Exercise aim -
Every record below should be copied exactly, with the pictures left out.

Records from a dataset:
————
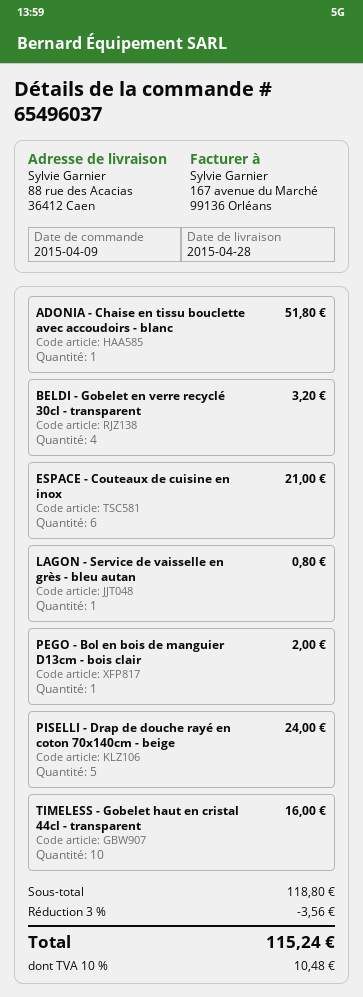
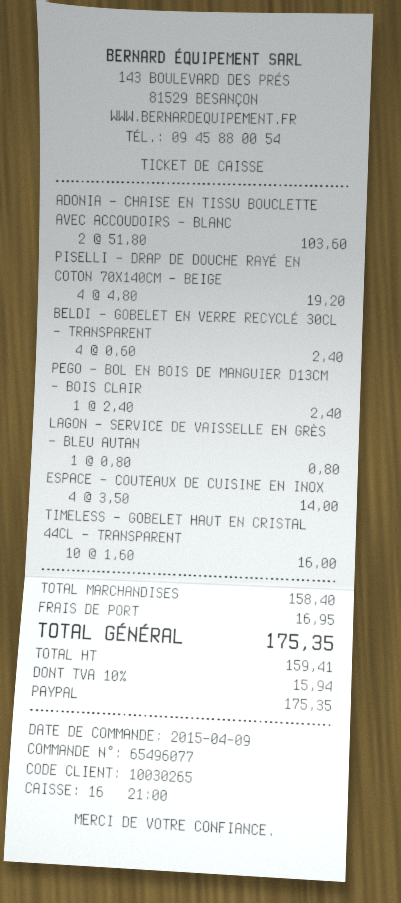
order number: 65496037 -> 65496077
ADONIA - Chaise en tissu bouclette avec accoudoirs - blanc: 1 for 51.80 -> 2 for 103.60
BELDI - Gobelet en verre recyclé 30cl - transparent: 4 for 3.20 -> 4 for 2.40
ESPACE - Couteaux de cuisine en inox: 6 for 21.00 -> 4 for 14.00
PEGO - Bol en bois de manguier D13cm - bois clair: 1 for 2.00 -> 1 for 2.40
PISELLI - Drap de douche rayé en coton 70x140cm - beige: 5 for 24.00 -> 4 for 19.20
subtotal: 118.80 -> 158.40
discount: 3% = 3.56 -> none
shipping: none -> 16.95
tax: 10% = 10.48 -> 10% = 15.94
total: 115.24 -> 175.35

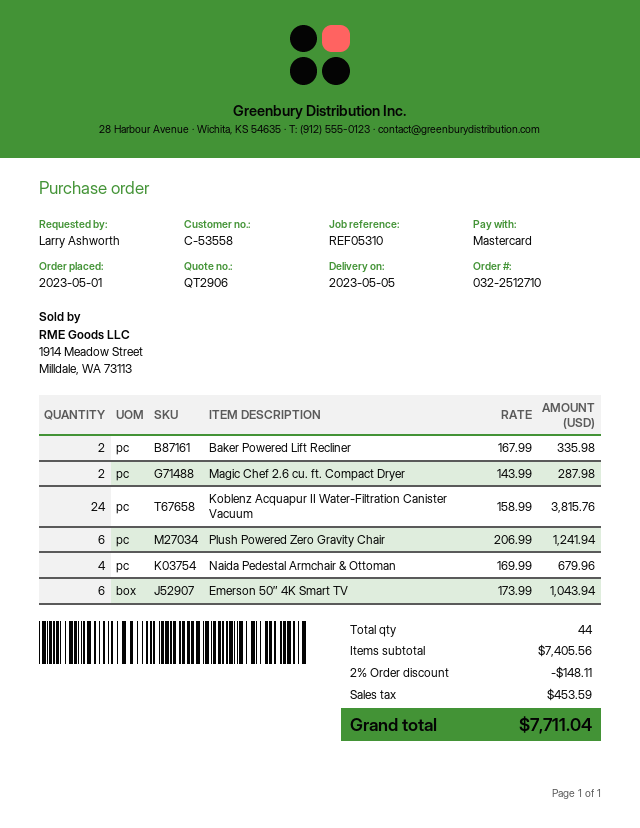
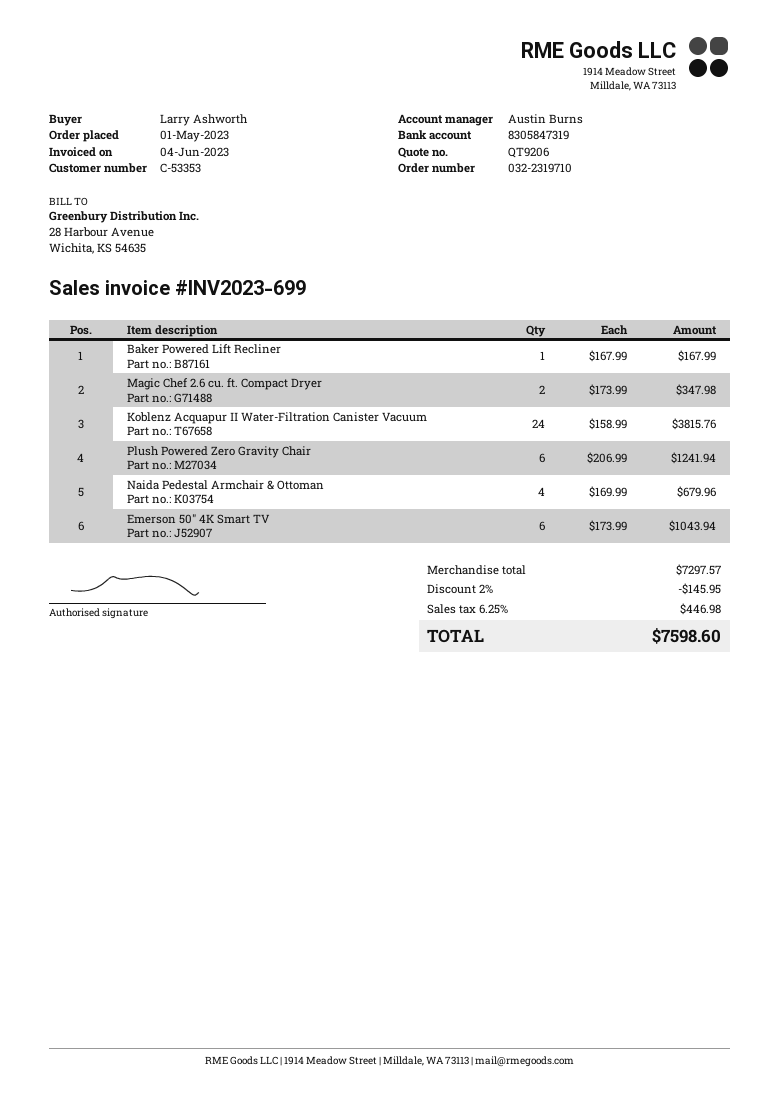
quote number: QT2906 -> QT9206
order number: 032-2512710 -> 032-2319710
customer number: C-53558 -> C-53353
Baker Powered Lift Recliner: 2 x 167.99 = 335.98 -> 1 x 167.99 = 167.99
Magic Chef 2.6 cu. ft. Compact Dryer: 2 x 143.99 = 287.98 -> 2 x 173.99 = 347.98
subtotal: 7405.56 -> 7297.57
discount: 2% = 148.11 -> 2% = 145.95
tax: 453.59 -> 446.98
total: 7711.04 -> 7598.60

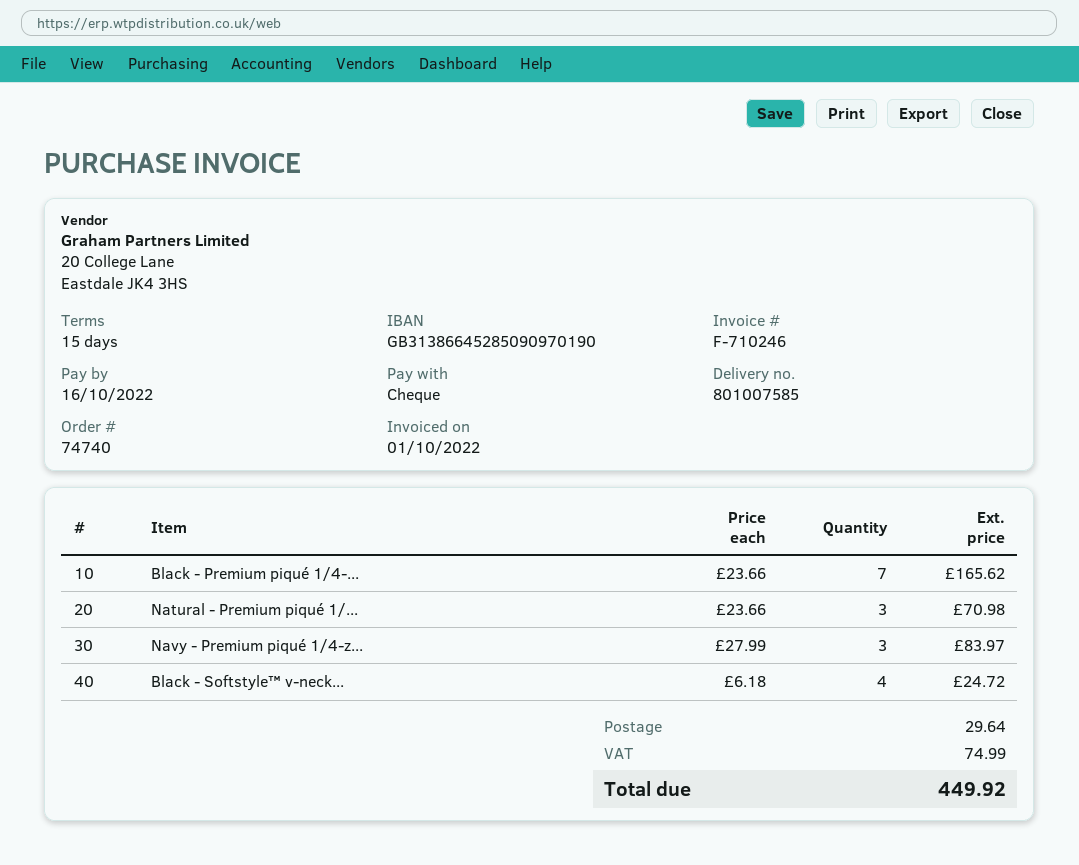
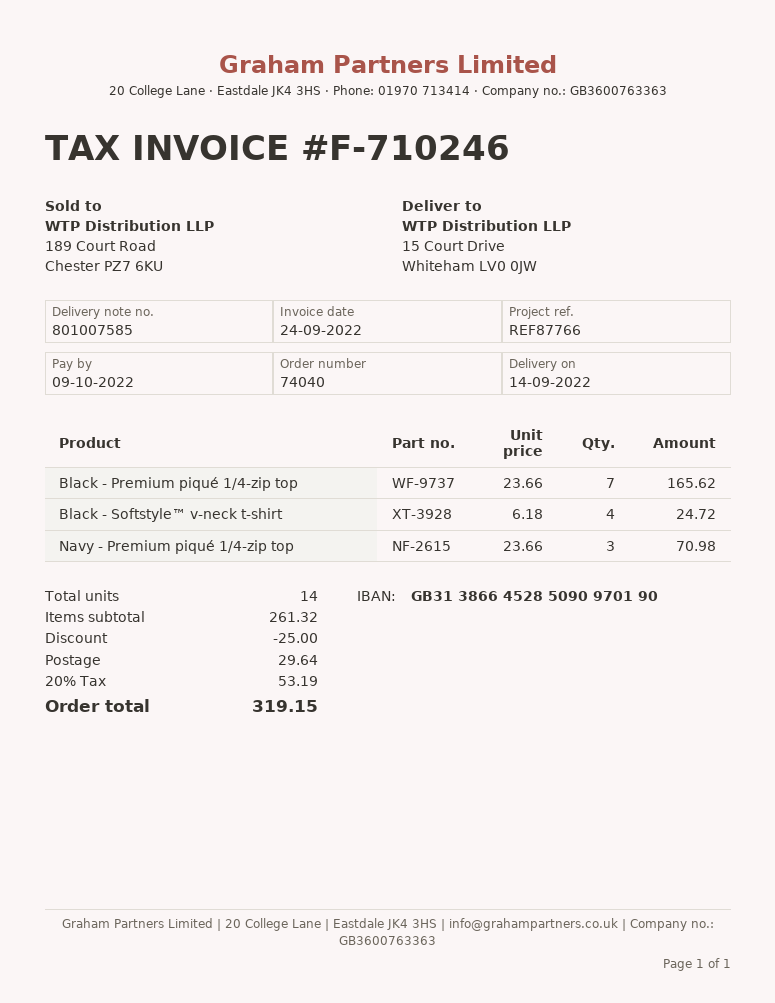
order number: 74740 -> 74040
invoice date: 2022-10-01 -> 2022-09-24
due date: 2022-10-16 -> 2022-10-09
Natural - Premium piqué 1/...: 3 x 23.66 = 70.98 -> none
Navy - Premium piqué 1/4-z...: 3 x 27.99 = 83.97 -> 3 x 23.66 = 70.98
discount: none -> 25.00
tax: 74.99 -> 53.19
total: 449.92 -> 319.15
————
Answer area -
order number: 65496037 -> 65496077
ADONIA - Chaise en tissu bouclette avec accoudoirs - blanc: 1 for 51.80 -> 2 for 103.60
BELDI - Gobelet en verre recyclé 30cl - transparent: 4 for 3.20 -> 4 for 2.40
ESPACE - Couteaux de cuisine en inox: 6 for 21.00 -> 4 for 14.00
PEGO - Bol en bois de manguier D13cm - bois clair: 1 for 2.00 -> 1 for 2.40
PISELLI - Drap de douche rayé en coton 70x140cm - beige: 5 for 24.00 -> 4 for 19.20
subtotal: 118.80 -> 158.40
discount: 3% = 3.56 -> none
shipping: none -> 16.95
tax: 10% = 10.48 -> 10% = 15.94
total: 115.24 -> 175.35

quote number: QT2906 -> QT9206
order number: 032-2512710 -> 032-2319710
customer number: C-53558 -> C-53353
Baker Powered Lift Recliner: 2 x 167.99 = 335.98 -> 1 x 167.99 = 167.99
Magic Chef 2.6 cu. ft. Compact Dryer: 2 x 143.99 = 287.98 -> 2 x 173.99 = 347.98
subtotal: 7405.56 -> 7297.57
discount: 2% = 148.11 -> 2% = 145.95
tax: 453.59 -> 446.98
total: 7711.04 -> 7598.60

order number: 74740 -> 74040
invoice date: 2022-10-01 -> 2022-09-24
due date: 2022-10-16 -> 2022-10-09
Natural - Premium piqué 1/...: 3 x 23.66 = 70.98 -> none
Navy - Premium piqué 1/4-z...: 3 x 27.99 = 83.97 -> 3 x 23.66 = 70.98
discount: none -> 25.00
tax: 74.99 -> 53.19
total: 449.92 -> 319.15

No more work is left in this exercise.